And as a matter of fact, $A$ corresponds to $N=1$ which is highly unlikely to perform  
   better than $N=2$.
    
</details>

### What about seasonality? 

In the previous analysis, we (randomly?) picked some days for each group. But what   
do we know about the possible correlation between those two days? 
- Maybe we got unlucky on the day $B$ was tested?
- Or maybe we omitted some hidden factor?

To investigate that, we can look at the [wireless link quality data for FlockLab](https://doi.org/10.5281/zenodo.3354717), which is   
collected by the FlockLab maintainers and made publicly available. They ran the link  
quality tests every two hours, resulting in 12 measurement points per day.
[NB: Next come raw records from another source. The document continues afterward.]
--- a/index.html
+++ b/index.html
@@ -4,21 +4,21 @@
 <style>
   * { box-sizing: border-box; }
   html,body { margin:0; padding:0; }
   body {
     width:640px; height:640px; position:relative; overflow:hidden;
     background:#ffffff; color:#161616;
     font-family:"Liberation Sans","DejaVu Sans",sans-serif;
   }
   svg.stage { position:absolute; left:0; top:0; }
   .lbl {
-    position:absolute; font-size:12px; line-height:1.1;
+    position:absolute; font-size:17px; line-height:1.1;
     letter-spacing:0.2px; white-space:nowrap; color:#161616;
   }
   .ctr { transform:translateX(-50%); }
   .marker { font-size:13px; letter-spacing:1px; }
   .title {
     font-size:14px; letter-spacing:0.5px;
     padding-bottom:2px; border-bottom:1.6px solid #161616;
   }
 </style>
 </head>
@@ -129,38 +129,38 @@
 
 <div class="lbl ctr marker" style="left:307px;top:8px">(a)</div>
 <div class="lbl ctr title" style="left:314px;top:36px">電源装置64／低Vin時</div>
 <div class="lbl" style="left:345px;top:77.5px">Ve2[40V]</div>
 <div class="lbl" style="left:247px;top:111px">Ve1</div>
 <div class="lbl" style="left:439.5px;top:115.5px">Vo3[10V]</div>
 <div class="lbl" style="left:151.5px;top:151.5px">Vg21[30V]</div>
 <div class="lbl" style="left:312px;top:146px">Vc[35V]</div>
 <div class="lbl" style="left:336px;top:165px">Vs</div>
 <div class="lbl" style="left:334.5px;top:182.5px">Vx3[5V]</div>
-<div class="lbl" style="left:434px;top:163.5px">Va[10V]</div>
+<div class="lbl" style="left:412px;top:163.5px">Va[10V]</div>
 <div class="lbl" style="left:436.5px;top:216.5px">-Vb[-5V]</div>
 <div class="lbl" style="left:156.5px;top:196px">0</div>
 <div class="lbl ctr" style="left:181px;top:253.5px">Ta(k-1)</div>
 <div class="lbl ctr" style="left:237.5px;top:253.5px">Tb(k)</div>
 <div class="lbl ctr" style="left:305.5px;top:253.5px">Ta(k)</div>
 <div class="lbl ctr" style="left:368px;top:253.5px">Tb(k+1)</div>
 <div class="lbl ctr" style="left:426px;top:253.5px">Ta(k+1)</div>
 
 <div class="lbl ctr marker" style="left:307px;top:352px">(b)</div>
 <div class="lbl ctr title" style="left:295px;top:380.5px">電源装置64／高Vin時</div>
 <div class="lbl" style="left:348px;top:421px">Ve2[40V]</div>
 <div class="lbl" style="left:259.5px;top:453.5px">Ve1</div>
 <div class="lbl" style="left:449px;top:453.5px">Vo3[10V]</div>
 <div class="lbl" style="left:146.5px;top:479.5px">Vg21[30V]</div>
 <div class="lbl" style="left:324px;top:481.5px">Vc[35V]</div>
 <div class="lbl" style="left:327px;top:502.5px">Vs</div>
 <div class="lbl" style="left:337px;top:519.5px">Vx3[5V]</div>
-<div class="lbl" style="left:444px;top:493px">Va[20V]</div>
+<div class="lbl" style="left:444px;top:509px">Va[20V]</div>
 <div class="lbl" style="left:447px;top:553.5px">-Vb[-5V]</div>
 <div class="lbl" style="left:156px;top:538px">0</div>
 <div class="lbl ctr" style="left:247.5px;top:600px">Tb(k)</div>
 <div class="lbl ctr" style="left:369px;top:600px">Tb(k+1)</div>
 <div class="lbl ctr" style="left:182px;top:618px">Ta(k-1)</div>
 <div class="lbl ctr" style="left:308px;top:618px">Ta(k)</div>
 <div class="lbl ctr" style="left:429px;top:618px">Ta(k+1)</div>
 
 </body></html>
In this tutorial, we look at the data from August 2019, which has a large overlap with  
our data collection period. Let's load this dataset and have a look...

In [None]:
link_quality = pd.read_csv('ExampleData/flocklab_link_quality.csv', index_col=0, parse_dates=True)
link_quality.head()

The dataset is simple: every two hours, we have one value representing the "average  
link quality" on the testbed (the computation that led to this average is irrelevant here).
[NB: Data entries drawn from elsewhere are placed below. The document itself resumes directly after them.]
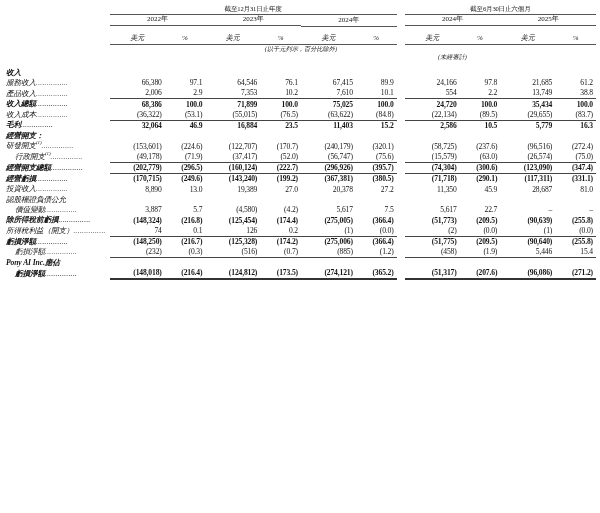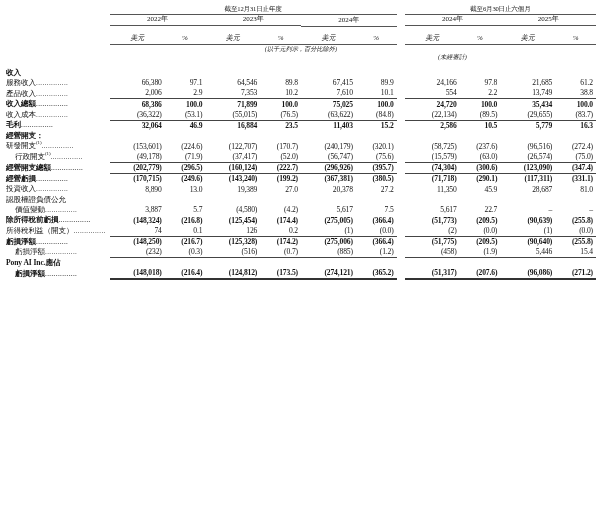--- a/index.html
+++ b/index.html
@@ -94,20 +94,21 @@
     color: #222;
   }
   .spacer-row td { height: 7px; }
 
   
   td.label {
     font-size: 7.6px;
     padding: 1.1px 4px 1.1px 2px;
     white-space: nowrap;
     letter-spacing: -0.1px;
+    font-style: italic;
   }
   td.label .dots {
     color: #333;
     letter-spacing: 0.4px;
     font-size: 7px;
   }
   td.label.indent { padding-left: 11px; }
   .bold, td.bold, .bold td { font-weight: bold; }
 
   
@@ -213,21 +214,21 @@
       <tr>
         <td class="label bold">收入</td>
         <td colspan="11"></td>
       </tr>
 
       <tr>
         <td class="label"><span>服務收入</span><span class="dots">...............</span></td>
         <td class="num">66,380</td>
         <td class="num">97.1</td>
         <td class="num">64,546</td>
-        <td class="num">89.8</td>
+        <td class="num">76.1</td>
         <td class="num">67,415</td>
         <td class="num">89.9</td>
         <td class="gap"></td>
         <td class="num">24,166</td>
         <td class="num">97.8</td>
         <td class="num">21,685</td>
         <td class="num">61.2</td>
       </tr>
 
       <tr>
_TriScale_'s `network_profiling()` generates an autocorellation plot based on  
such data, as illustrated below.

In [None]:
link_quality_bounds = [0,100]
link_quality_name = 'PRR [%]'
fig_theil, fig_autocorr = triscale.network_profiling(
    link_quality, 
    link_quality_bounds, 
    link_quality_name,
)
fig_autocorr.show()

One can clearly see from the autocorrelation plot that the average link quality on  
FlockLab has strong seasonal components. The **first pic at lag 12 (i.e., 24h)**  
reveals the daily seasonal component. 

But there is also **a second main peak at lag 84**; which corresponds to one week.  
Indeed, there is less interference in the weekends than on weekdays, which creates  
a weekly seasonal component.

Due to this weekly component, it becomes problematic (aka, potentially wrong) to  
compare results from different time periods which span less than a week.  
In other word, the time span for series of runs must be at least one week long  
to be fairly comparable.

Let us quickly check which days of the week we picked for our first analysis...

In [None]:
def print_weekday(str):
    '''Simple function printing the weekday
    from a date given as a string
    '''
    year, month, day  = (int(x) for x in str.split('-'))    
    ans = datetime.date(year, month, day)
    print(ans.strftime("%A"))
    
print_weekday(day_A)
print_weekday(day_B)

Bingo! $B$ was tested on a weekday, while $A$ was tested on a weekend...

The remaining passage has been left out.